We supported the revolutions - the democratic changes were gains, and the change of economic regime was no regression. Whatever their theories, almost all would-be Trotskyists also supported the revolutions. Logically, however, why support overturns if what they are about is completing the as-yet-incomplete regression from workers' state to capitalism? Logically, it made no sense. Logically, the 1989-91 overturns oblige those who thought that the Stalinist systems were still in some vestigial way post-capitalist to revise their views.

The 2011 document "Some notes on the Concept of Socialism" describes Yugoslavia, China, Cuba and other systems which were basically modelled on the Stalinist USSR (though with local differences) as "transitional societies", presumably in transition from capitalism to socialism. "What we have experienced hitherto – from the USSR through Yugoslavia to China and Cuba in 20th century – are transitional societies in conditions of socio-economic underdevelopment (with an insufficient degree of development of the productive forces), which therefore show, in various ways, severe or extreme forms of bureaucratic deformation and degeneration..." We do not agree.

As the Turkish group Marksist Tutum (see link at bottom) has argued in its documents, a transition from capitalism to socialism can only be driven by the working class in power. The working class was never in power in Tito's Yugoslavia, Mao's China, or Castro's Cuba. It was deprived of all possibilities of independent self-organisation and independent intellectual life by a bureaucratic ruling class (even if that bureaucratic ruling class had at some times fairly wide popular support, in Cuba and in Yugoslavia and among Chinese peasants if not workers).

That same 2011 document talks of "an underdeveloped country, which has carried out its socialist revolution (like China)". In China in 1949, power was taken by a military-bureaucratic machine based on a peasant army which conquered the cities and then continued and increased the police repression of the working class. That is not a socialist revolution. Only a self-emancipating working class can make a socialist revolution.

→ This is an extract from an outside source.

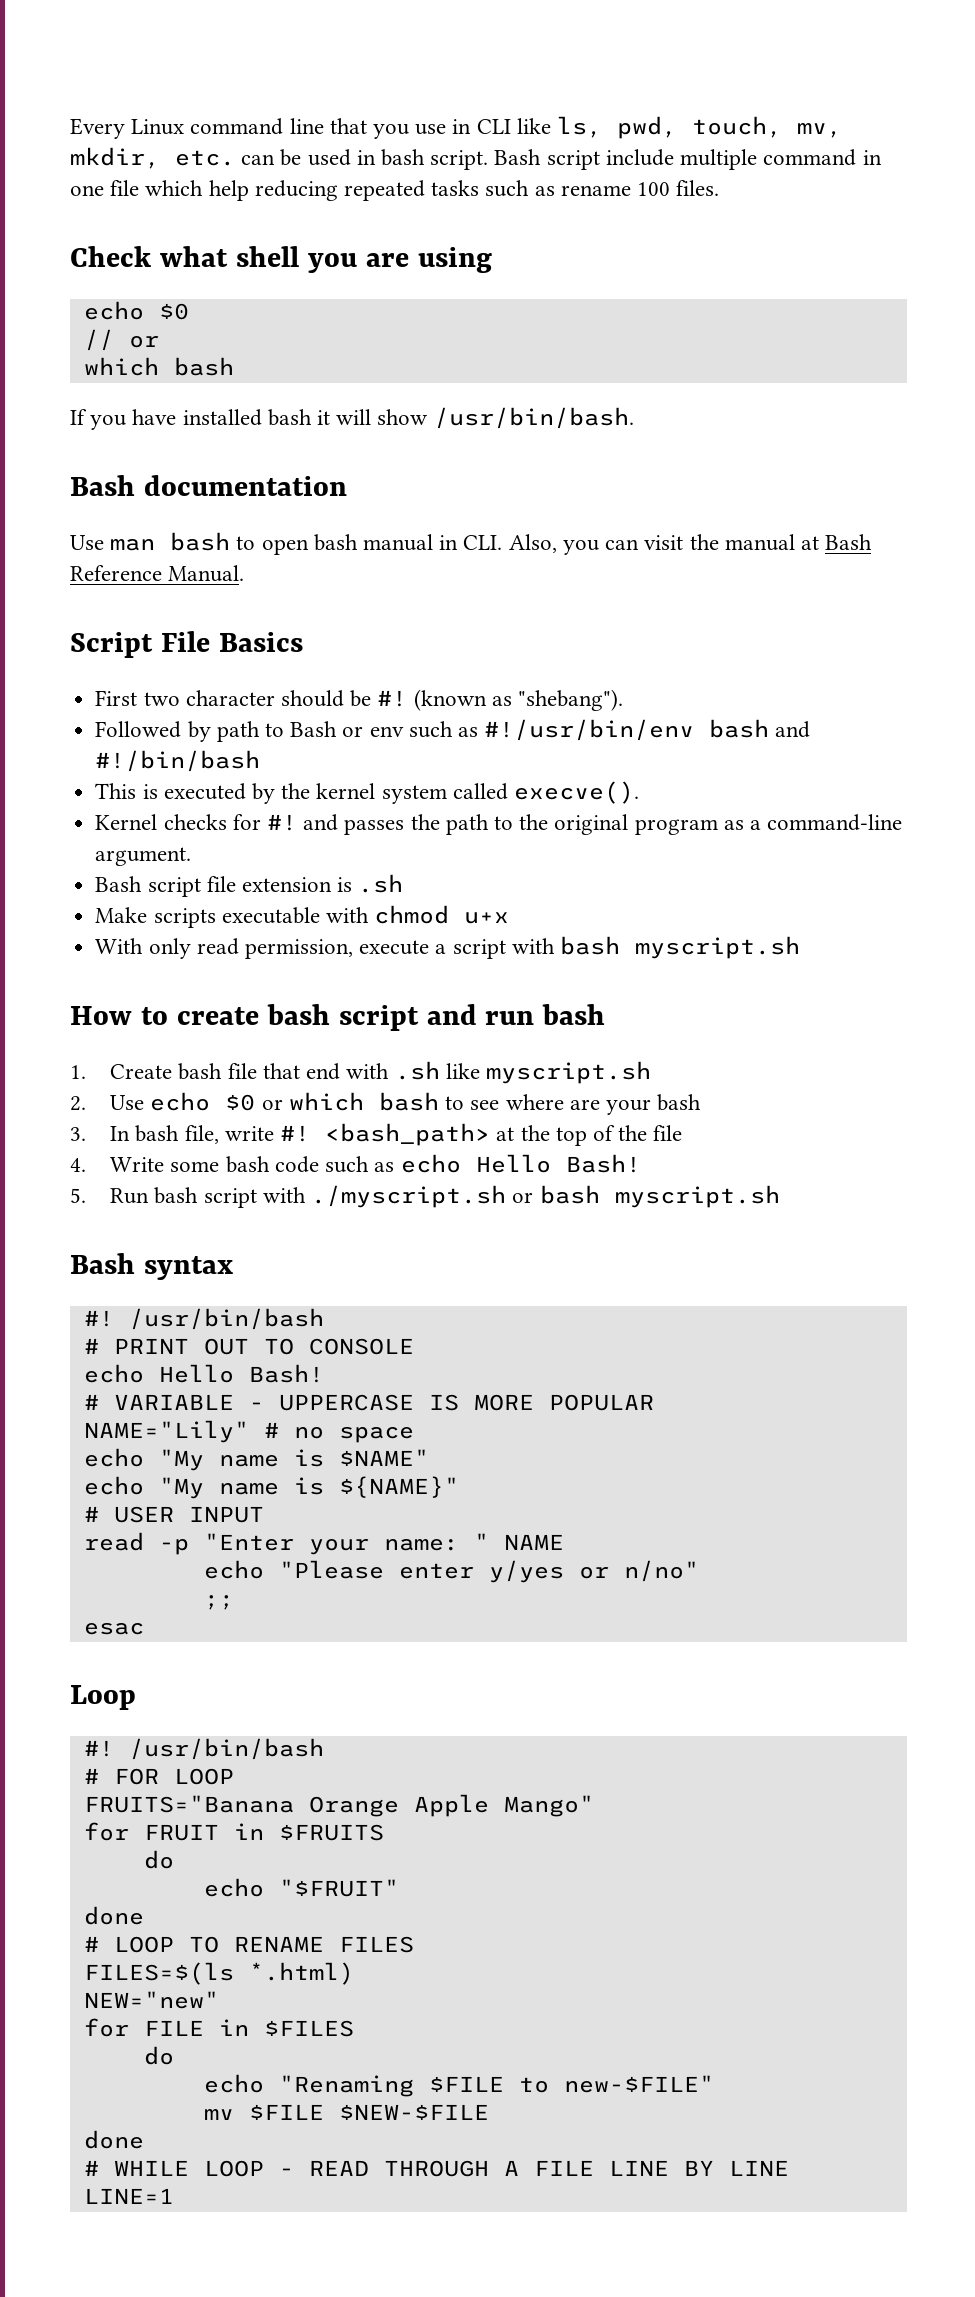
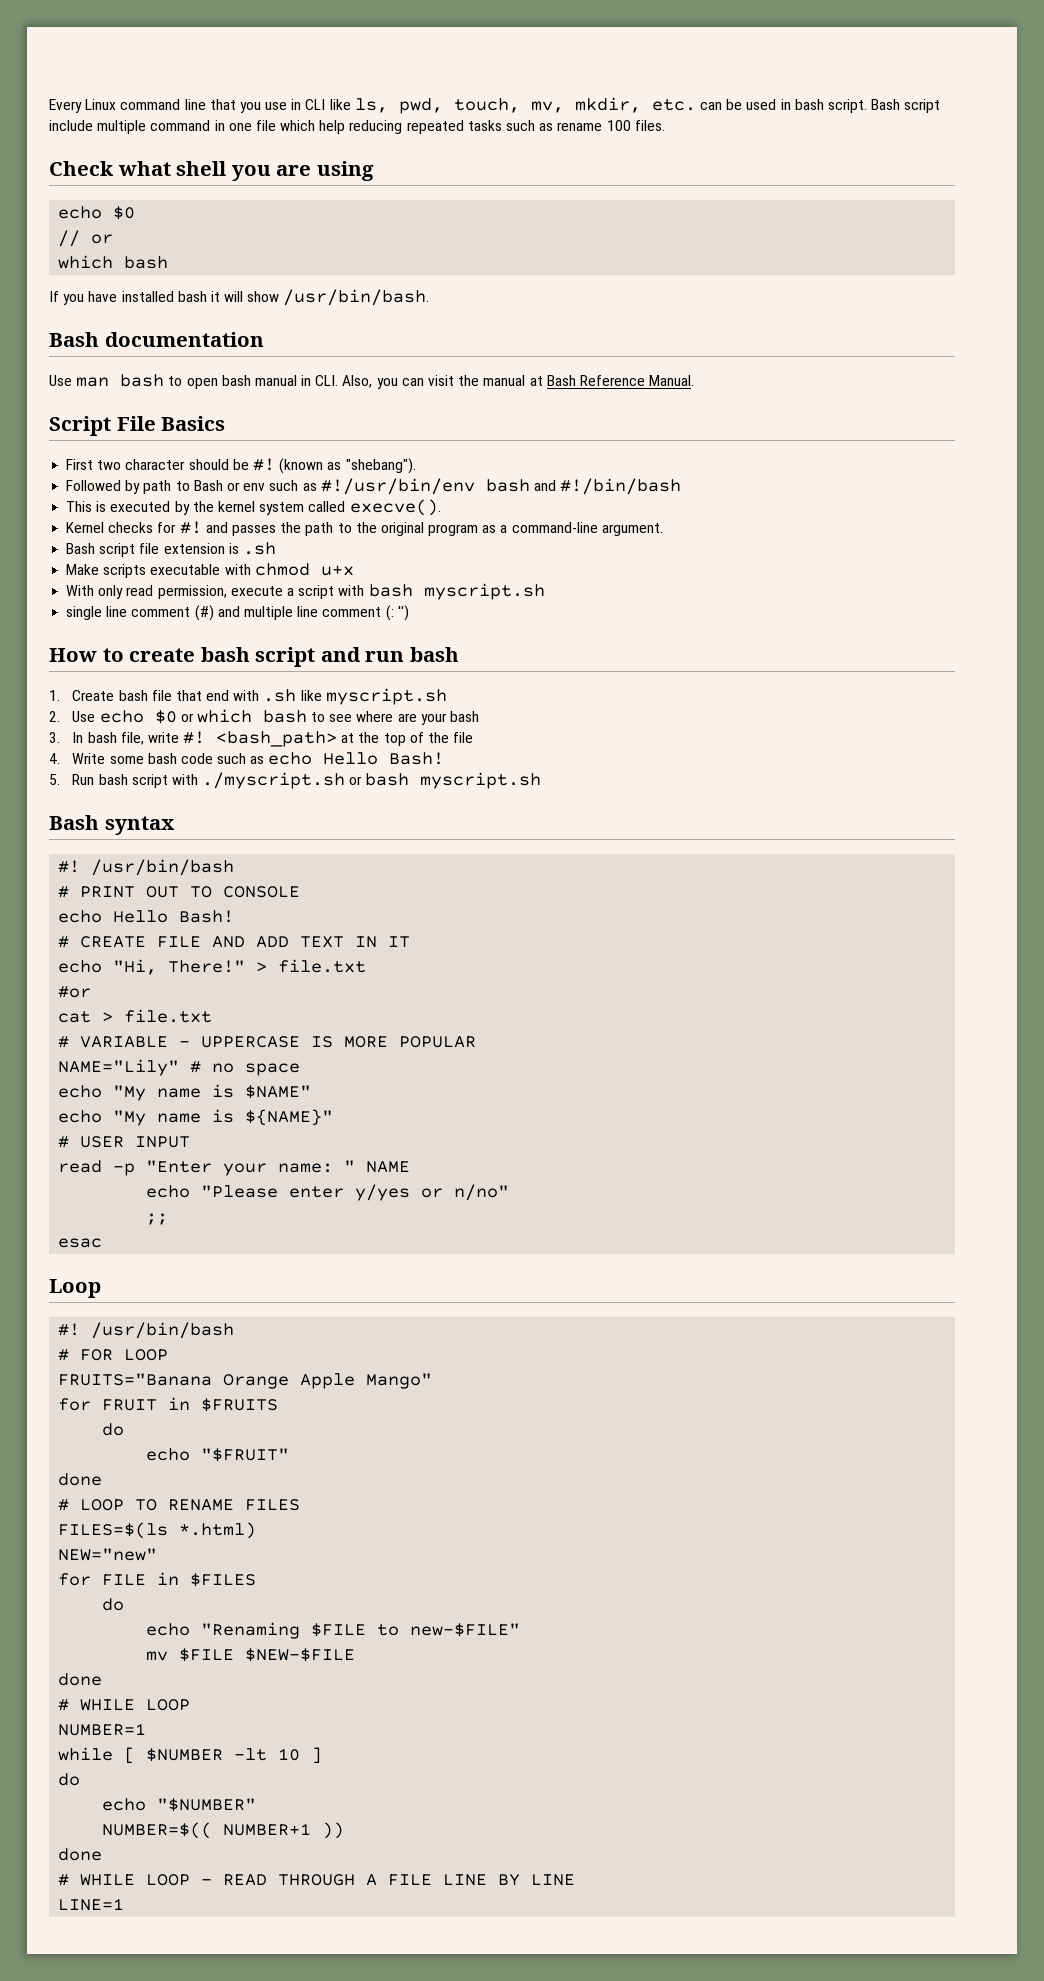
(800, 947) none -> [66,605,409,621] // single line comment (#) and multiple line comment (: '')
(324, 1373) none -> [58,936,411,948] [58,959,367,975] [58,986,92,998] [58,1009,213,1023] // # CREATE FILE AND ADD TEXT IN IT // echo "Hi, There!" > file.txt // #or // cat > file.txt
(264, 2168) none -> [58,1723,147,1736] [58,1747,323,1764] [58,1773,81,1786] [102,1798,257,1812] [102,1822,345,1839] [58,1848,103,1861] [58,1874,191,1886] // NUMBER=1 // while [ $NUMBER -lt 10 ] // do // echo "$NUMBER" // NUMBER=$(( NUMBER+1 )) // done // # WHILE LOOP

The analysis of Stalinist systems is important for assessment of Cuba and North Korea today, and important also for understanding the entire shape of the 20th century. Marxism is not just a set of current political positions, but an overview of history and of where and how our activity fits into it. Understanding the shape of the 20th century no more becomes unimportant because we have passed the year 2000 than understanding the succession of modes of production in history becomes an irrelevance because we now live under capitalism.